You can use these questions to help identify the accommodations, technology, and modifications that you will need thinking about which college to attend. You will need to find out if the college can provide the accommodations that you need once you provide the required documentation.

How do I decide where I should go to college?

Students choose a college for many reasons-someone in your family attended the same college, the college is located in apart of the country that you like, size, cost, and reputation.There are three types of colleges for you to consider: (1) community college, (2) two-year college, and (3) four-year college or university. Exhibit 3 shows the characteristics of each type of college.
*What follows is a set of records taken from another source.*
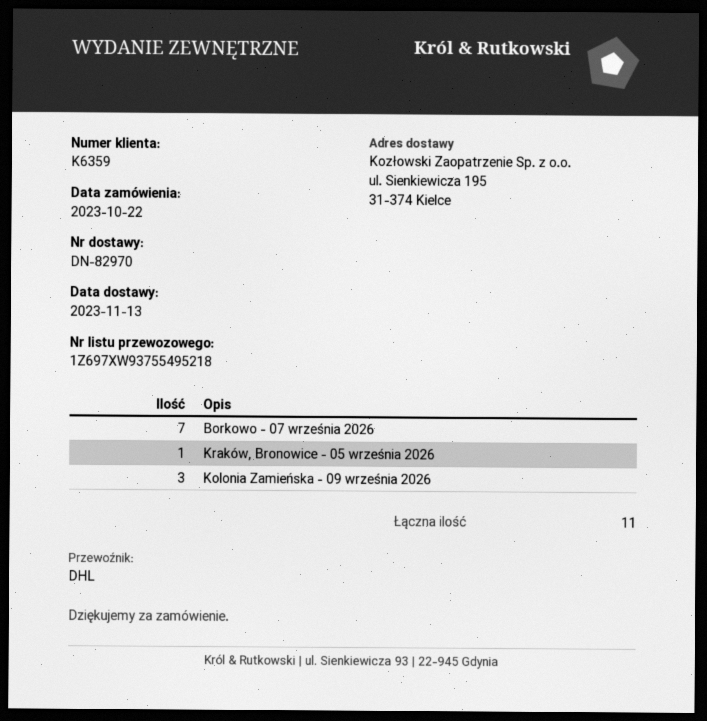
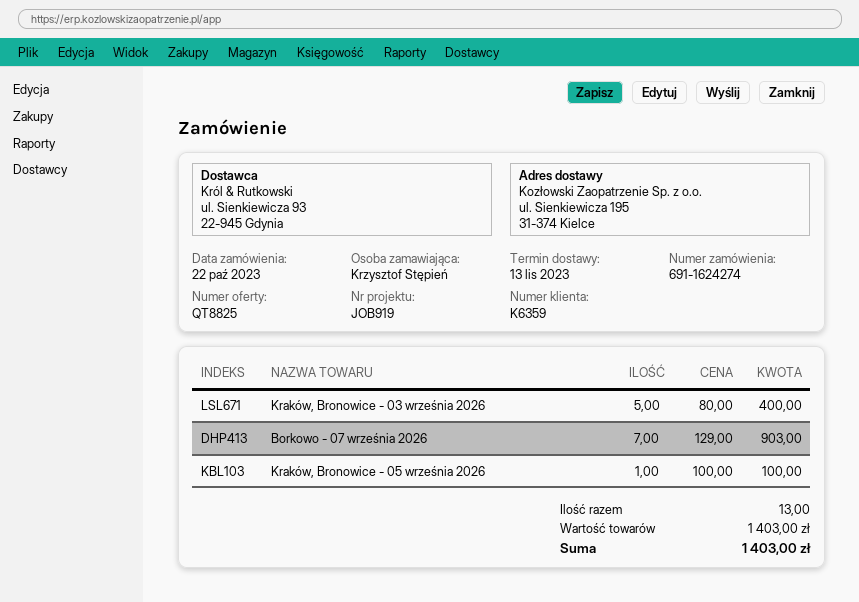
Kolonia Zamieńska - 09 września 2026: 3 -> none
Kraków, Bronowice - 03 września 2026: none -> 5
total quantity: 11 -> 13

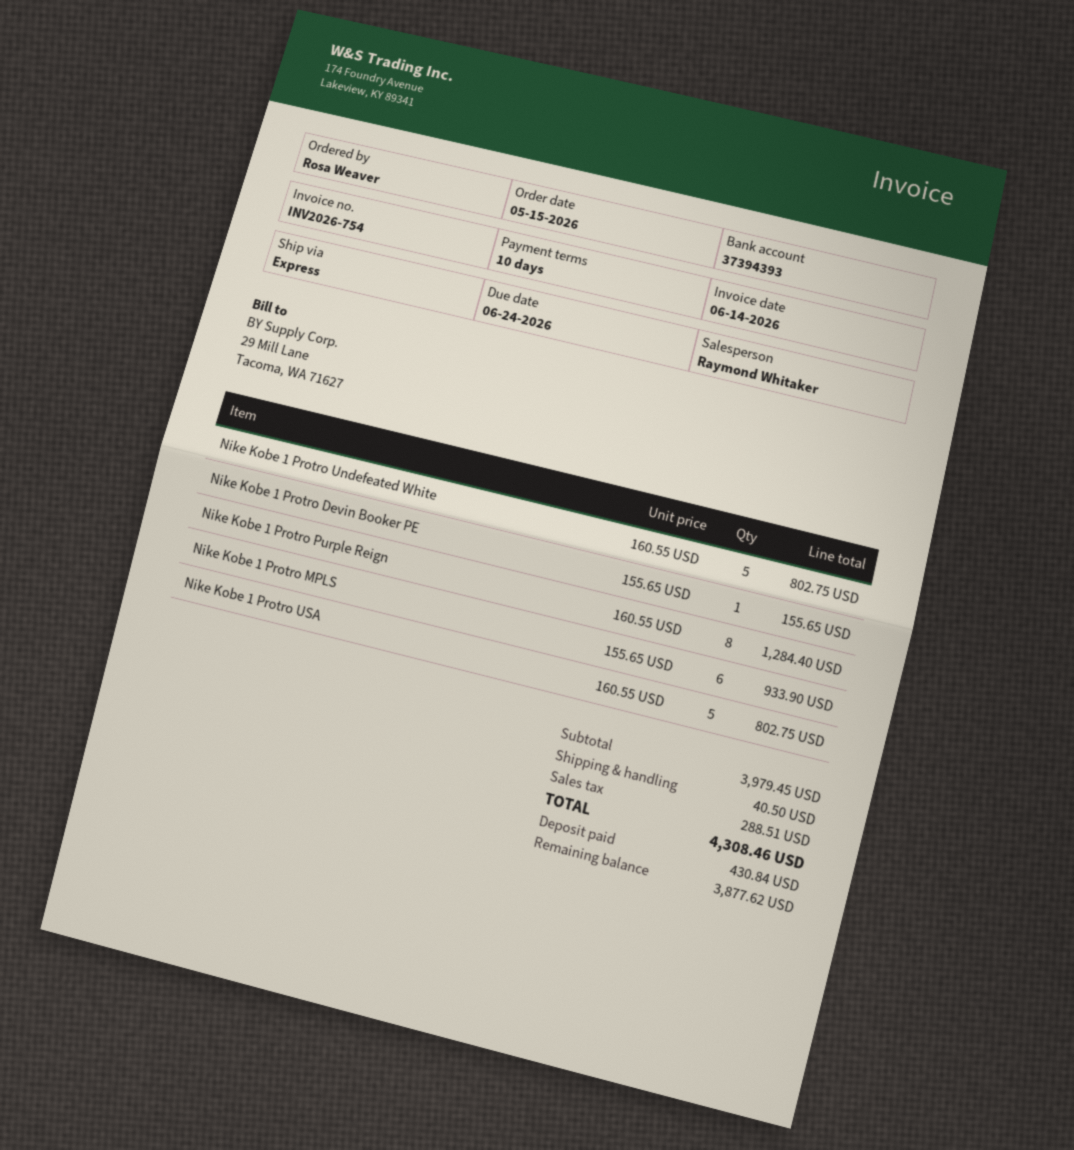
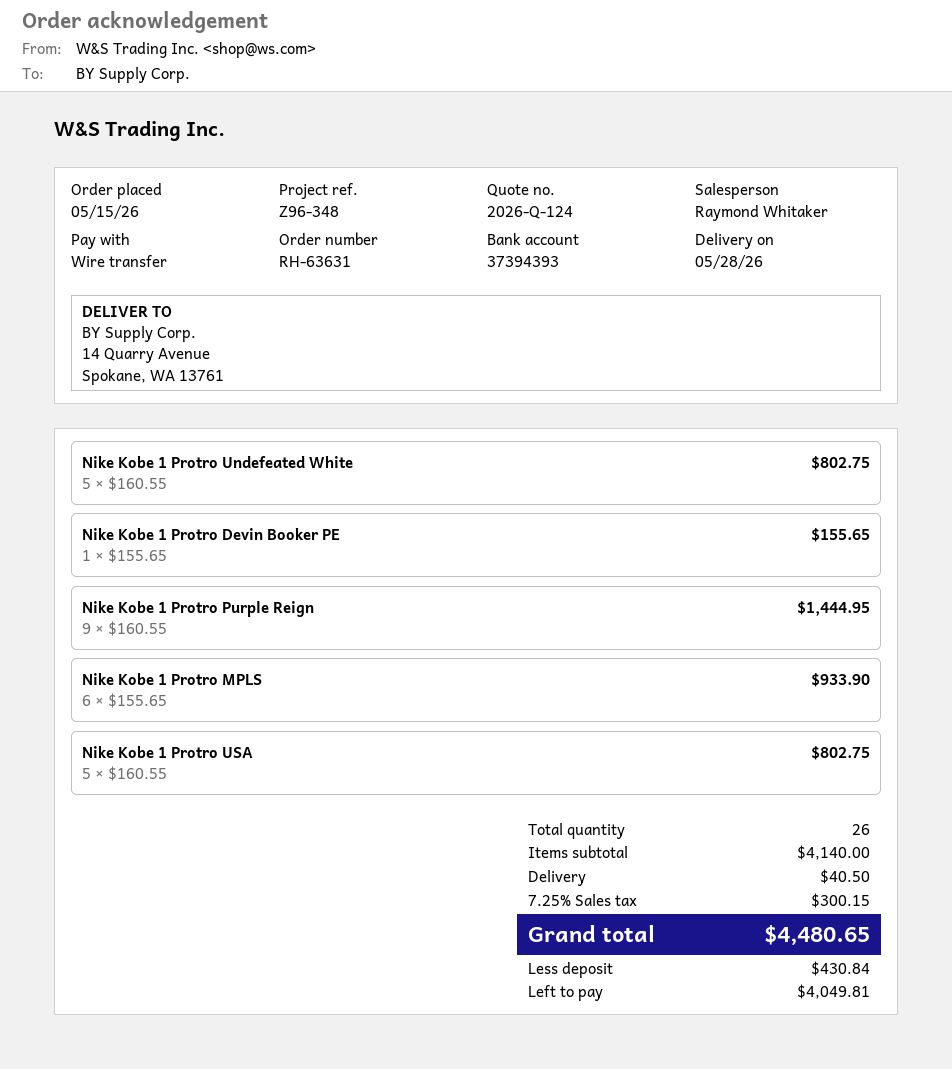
Nike Kobe 1 Protro Purple Reign: 8 x 160.55 = 1284.40 -> 9 x 160.55 = 1444.95
subtotal: 3979.45 -> 4140.00
tax: 288.51 -> 300.15
total: 4308.46 -> 4480.65
balance: 3877.62 -> 4049.81

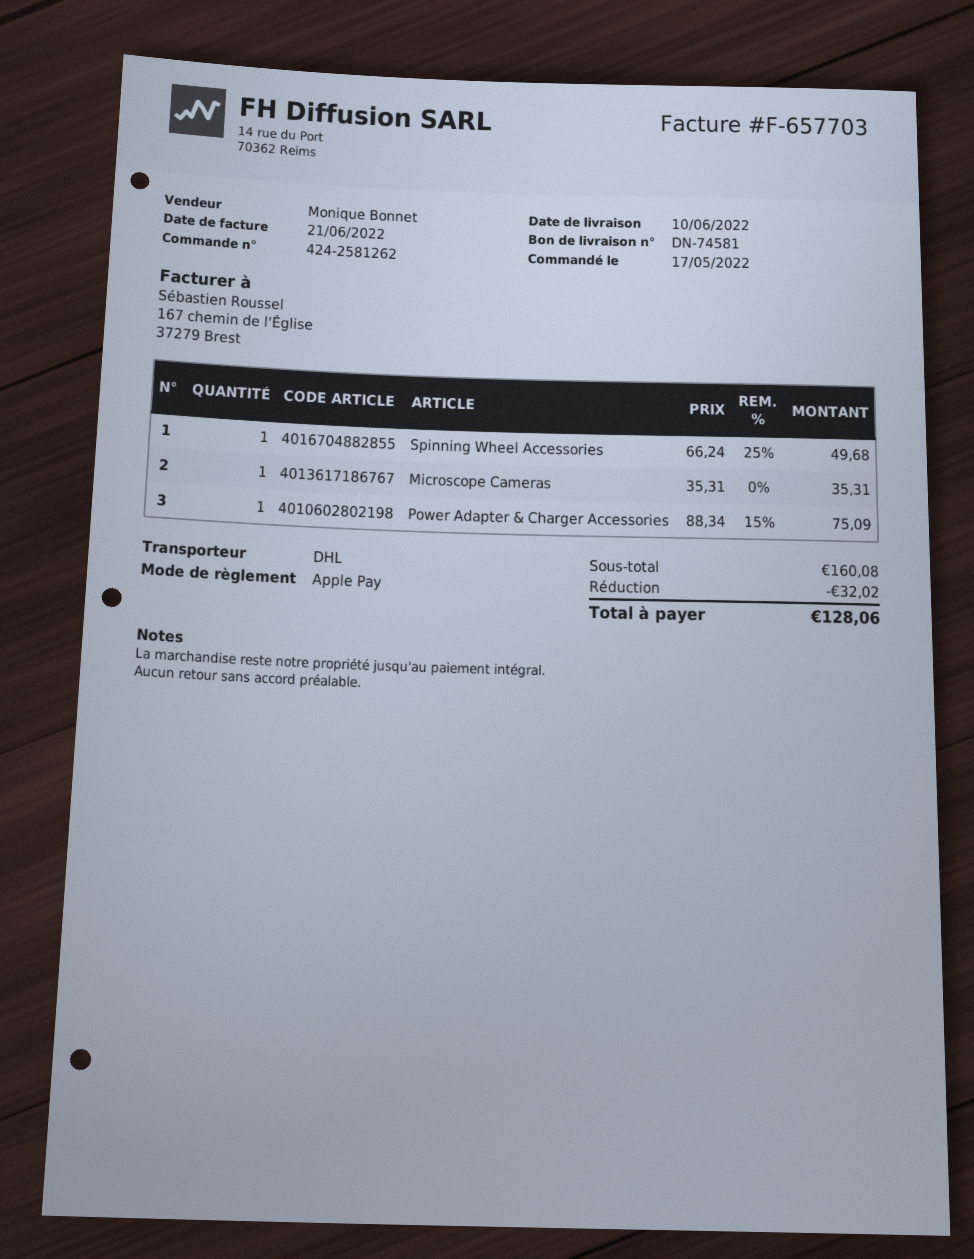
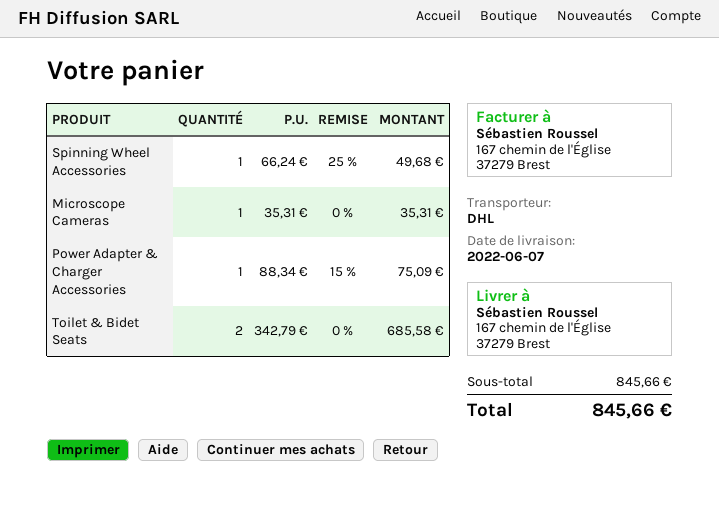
delivery date: 2022-06-10 -> 2022-06-07
Toilet & Bidet Seats: none -> 2 x 342.79 = 685.58
subtotal: 160.08 -> 845.66
discount: 32.02 -> none
total: 128.06 -> 845.66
Exhibit 3: Characteristics of Three Types of Colleges

Type of College


Community College

  • Offers experience in a college environment while living at home
  • Has few admissions requirements
  • Provides the chance to increase academic skills through developmental or remedial classes
  • Is an opportunity to try out one or two college courses
  • Offers a chance to build a good academic record before you transfer to a four-year college
  • Has lower tuition and costs than a four-year college
  • Has services to support students with disabilities

Junior College

  • Is an opportunity to live away from home in a small, supportive environment
  • Has small classes in which teachers provide individualized attention
  • Offers classes to work on improving reading, writing, and math skills
  • Offers training for a variety of careers
  • Has services to support students with disabilities

Four-Year College or University

  • Has services to support students with disabilities
  • Offers many different classes to develop talents or knowledge in one subject
  • Offers the chance to live away from home in a dorm or apartment and to develop independent living skills

Adapted from: Taymans, J, M., West, L., and Sullivan,M. (2000). Unlocking potential: College and other choices forpeople with LD and AD/HD. Bethesda, MD. Woodbine House.

What other things do I need to consider when thinking about selecting a college is whether you want to attend a big or small school or attend a school in a city, suburban, or rural environment?

Another option is to take continuing education or non-credit courses classes at a college or university. To take continuing education classes, you do not have to go through an application or admission process. You sign up for the course, pay the fee, and attend the class. Taking continuing education courses will provide you a chance to take courses without worrying about grades, while strengthened your study skills.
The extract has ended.